It’s been a while. For most of September, we’ve had some high-level stupid (the governor’s scattershot search for consistent pandemic messaging) but a relative lack of the kind of mid- and low-level stupid in the public arena that is the bread and butter of The Veepies. But now, we’re back!

First, the Policy? We Don’t Need No Stinkin’ Policy Award goes to the Vermont Principals’ Association, last seen hiding its head in the sand over the racist slurs targeting the Winooski High School boys’ soccer team. In response to the appalling incidents during a game with Enosburg High, Winooski district Superintendent Sean McMannon called on the VPA, which oversees high school athletics, to adopt stronger measures against the use of racial slurs.
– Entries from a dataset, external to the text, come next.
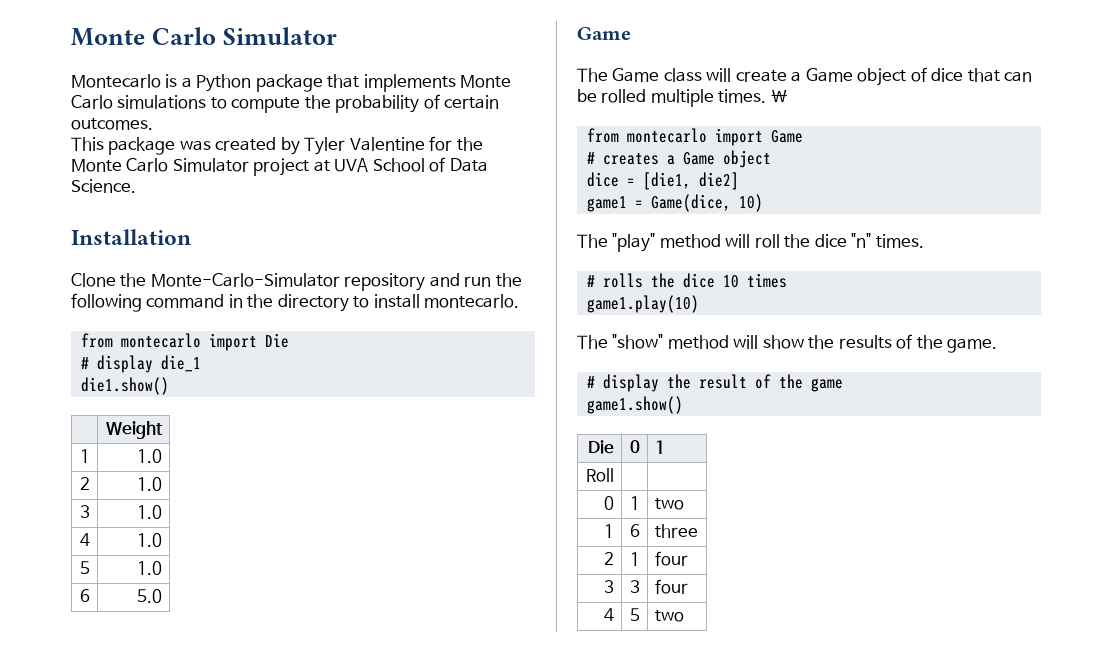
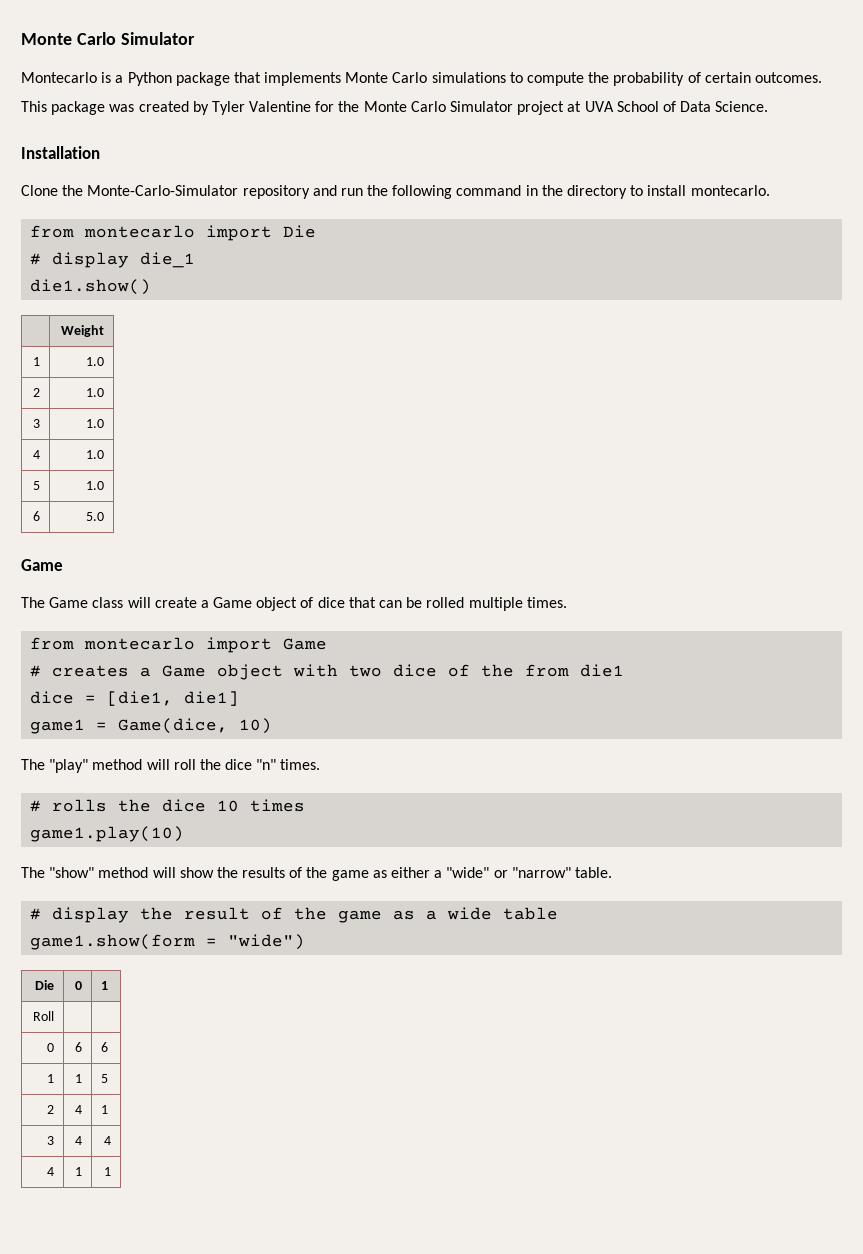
[770,89,787,102] \ -> (567, 602) none
(771, 159) none -> [293,664,625,677] with two dice of the from die1
[698,172,739,190] die2] -> [184,691,240,706] die1]
[947,338,998,353] game. -> [331,867,612,881] game as either a "wide" or "narrow" table.
[586,396,683,414] // game1.show() -> [393,907,559,920] [30,934,306,950] as a wide table // game1.show(form = "wide")
[630,496,641,510] [654,498,684,510] [604,524,615,538] [630,524,641,537] [654,524,698,538] [604,552,615,565] [630,552,641,566] [654,551,688,566] [604,580,615,593] [630,580,641,593] [654,579,688,594] [604,608,615,621] [630,608,641,621] [654,610,684,622] 1 | two // 1 | 6 | three // 2 | 1 | four // 3 | 3 | four // 4 | 5 | two -> [74,1042,82,1052] [101,1042,109,1052] [46,1074,54,1083] [74,1074,82,1083] [101,1074,109,1083] [46,1105,54,1114] [74,1105,82,1114] [101,1105,109,1114] [46,1136,54,1145] [74,1136,82,1145] [103,1136,111,1145] [46,1167,54,1176] [74,1167,82,1176] [103,1167,111,1176] 6 | 6 // 1 | 1 | 5 // 2 | 4 | 1 // 3 | 4 | 4 // 4 | 1 | 1

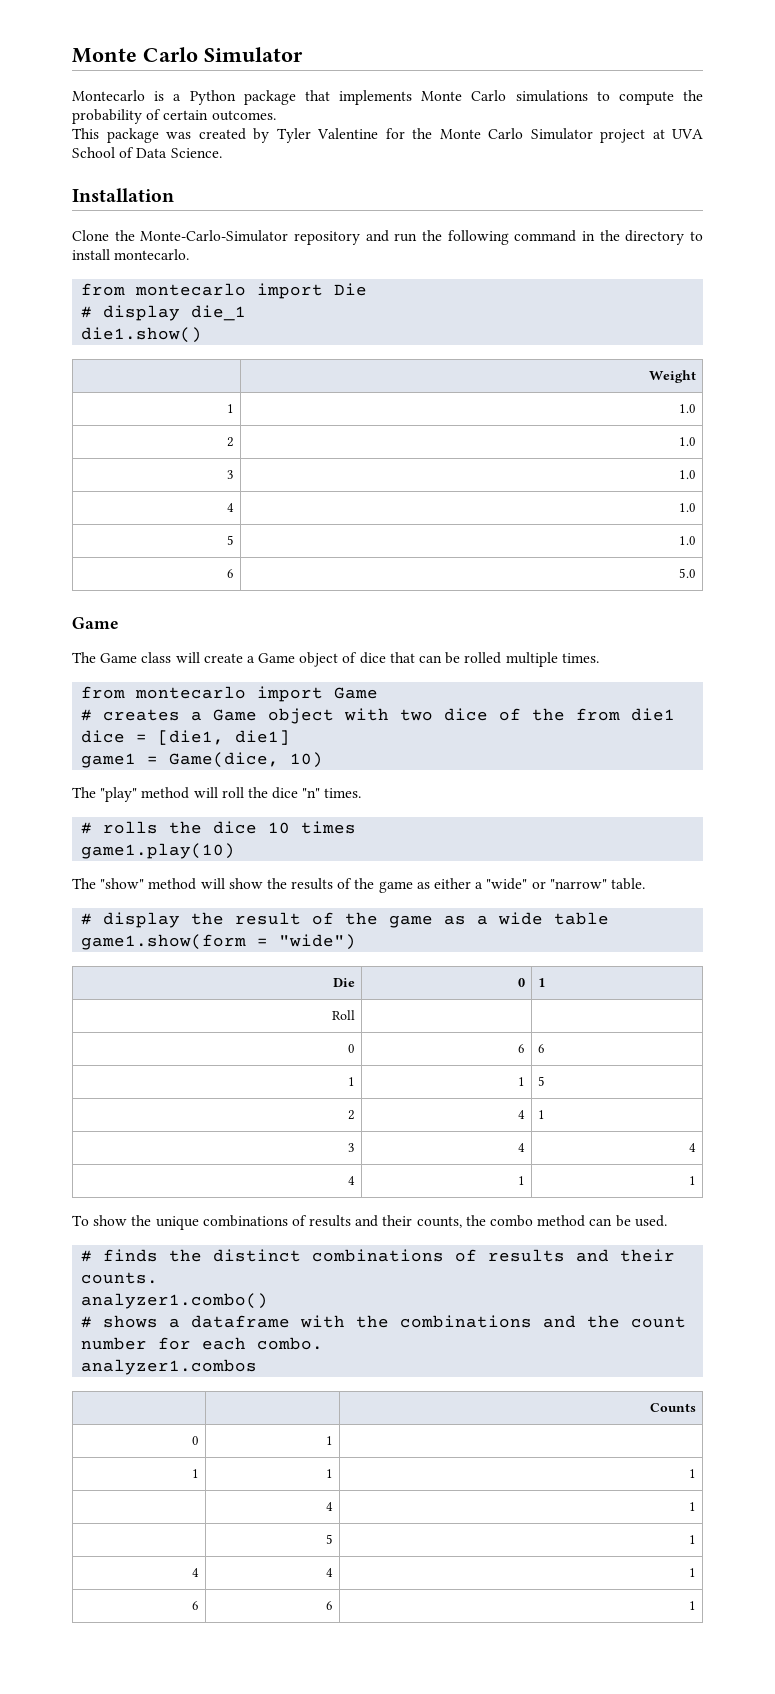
(111, 1171) none -> [72,1215,667,1230] [81,1249,676,1262] [81,1272,159,1284] [81,1293,269,1309] [81,1315,687,1328] [81,1337,324,1350] [81,1359,258,1375] [649,1403,696,1412] [191,1436,199,1445] [325,1436,333,1445] [191,1469,199,1478] [325,1469,333,1478] [688,1469,696,1478] [325,1502,333,1511] [688,1502,696,1511] [325,1534,333,1544] [688,1535,696,1544] [191,1568,199,1577] [325,1568,333,1577] [688,1568,696,1577] [191,1601,199,1610] [325,1601,333,1610] [688,1601,696,1610] // To show the unique combinations of results and their counts, the combo method can be used. // # finds the distinct combinations of results and their counts. // analyzer1.combo() // # shows a dataframe with the combinations and the count number for each combo. // analyzer1.combos // | | Counts // 0 | 1 | // 1 | 1 | 1 // | 4 | 1 // | 5 | 1 // 4 | 4 | 1 // 6 | 6 | 1

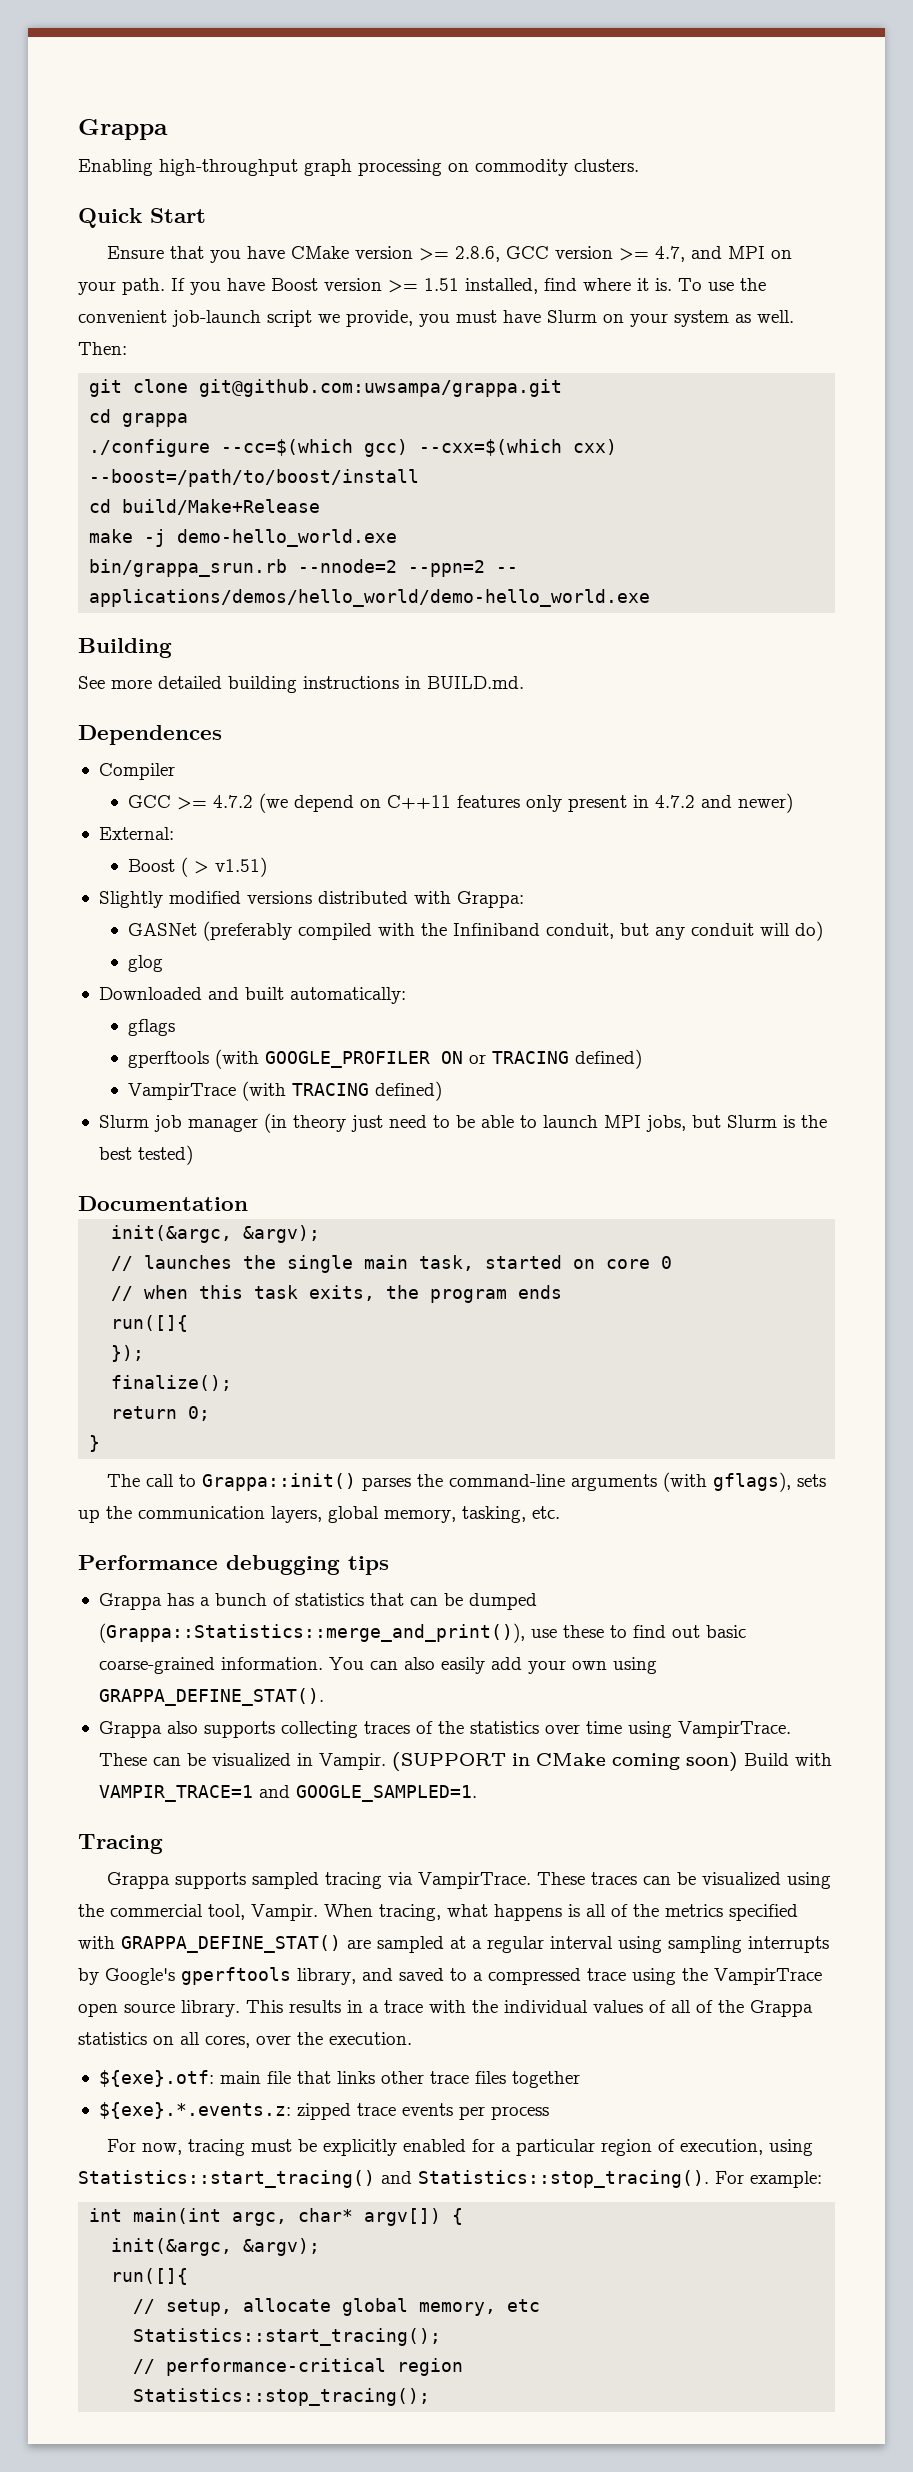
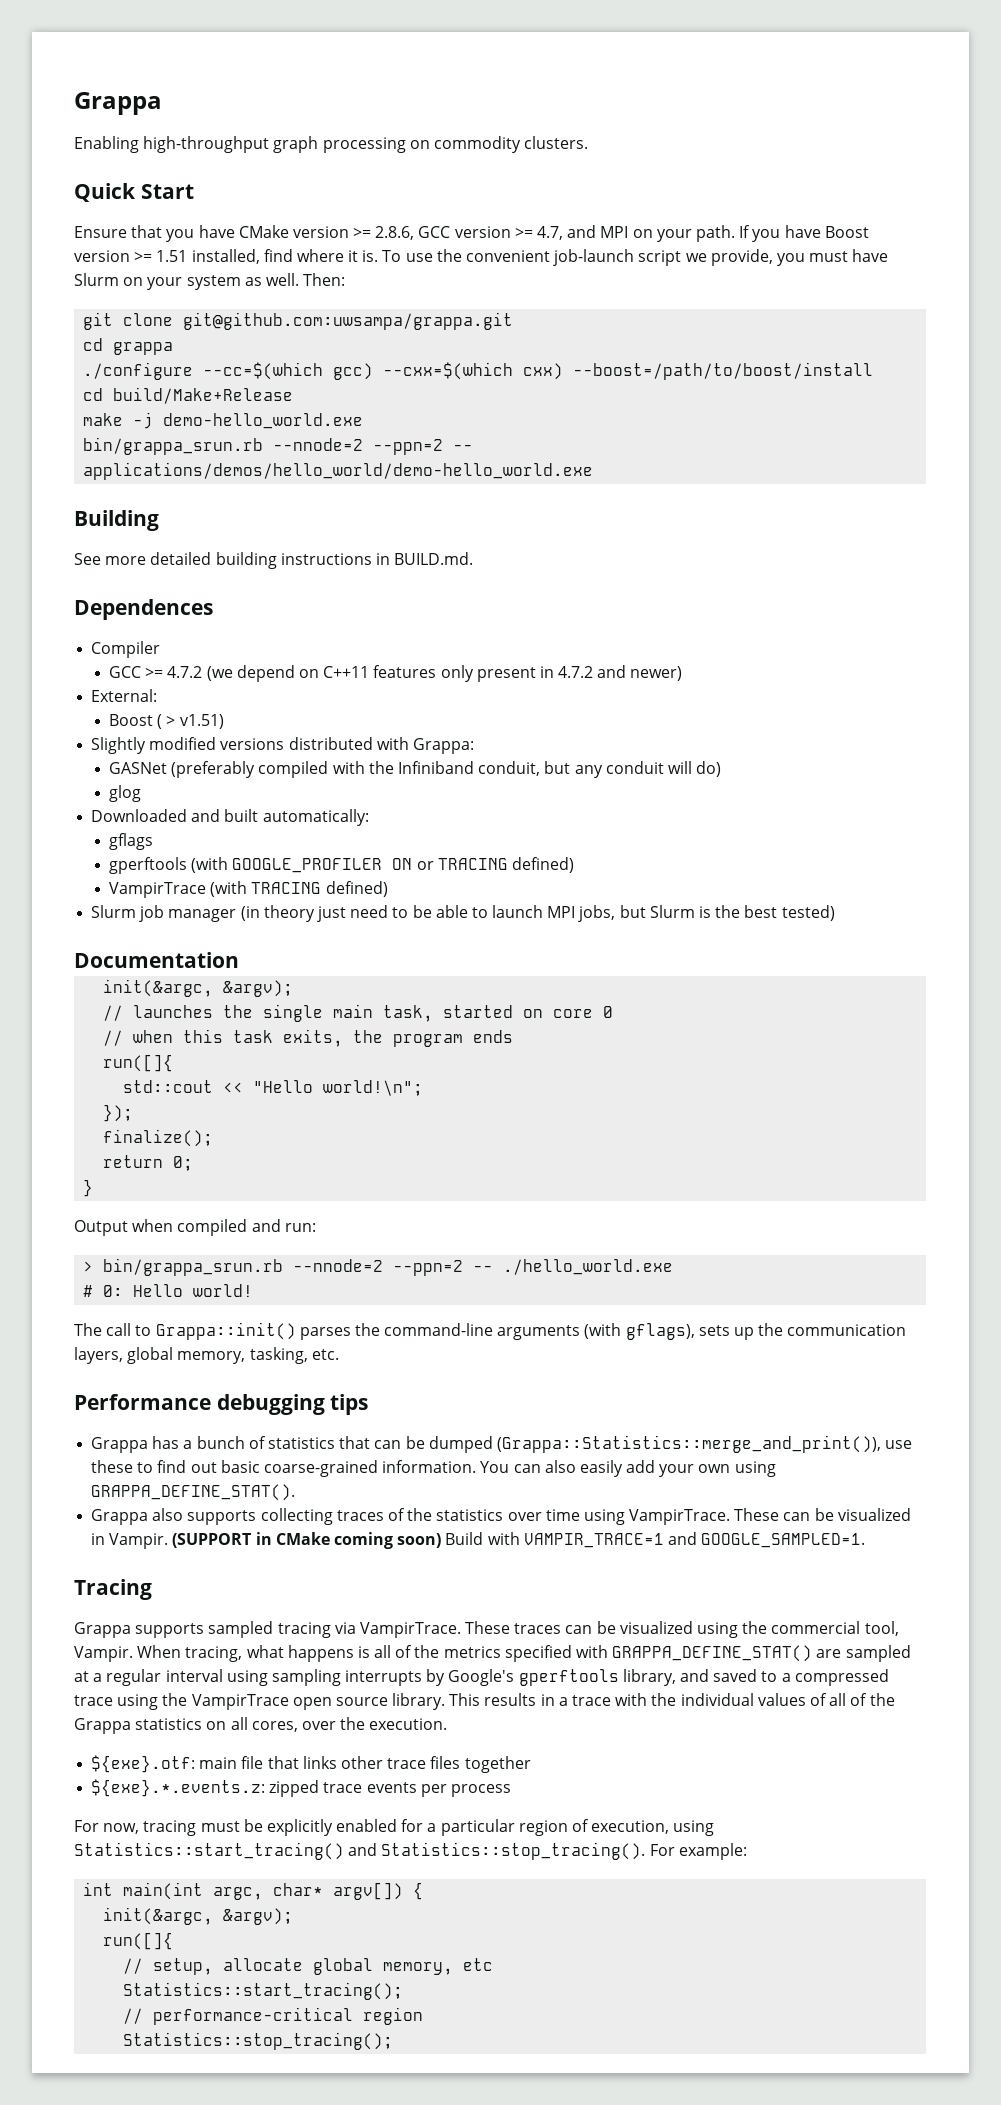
(189, 1323) none -> [123,1080,424,1096] // std::cout << "Hello world!\n";
(101, 1443) none -> [74,1219,316,1236] [83,1258,674,1276] [83,1284,254,1297] // Output when compiled and run: // > bin/grappa_srun.rb --nnode=2 --ppn=2 -- ./hello_world.exe // # 0: Hello world!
The VPA’s response so far? Well, they’re staying out of it until the Franklin Northeast Supervisory Union does its own investigation. Otherwise, well, all they’re doing is considering a season-long ban for a Winooski athlete for allegedly head-butting an opponent. VPA president Jay Nichols says the organization might conduct an investigation after FNSU’s is complete. Franklin, by the way, is investigating the slurs AND alleged violence by Winooski players, so we’re both-sidesing this thing.

Great. But the topper, for me, is that McMannon called on the VPA to develop procedures for reporting and investigating racial abuse. Which indicates that the VPA doesn’t have any such procedure now. Which is, well, stupid.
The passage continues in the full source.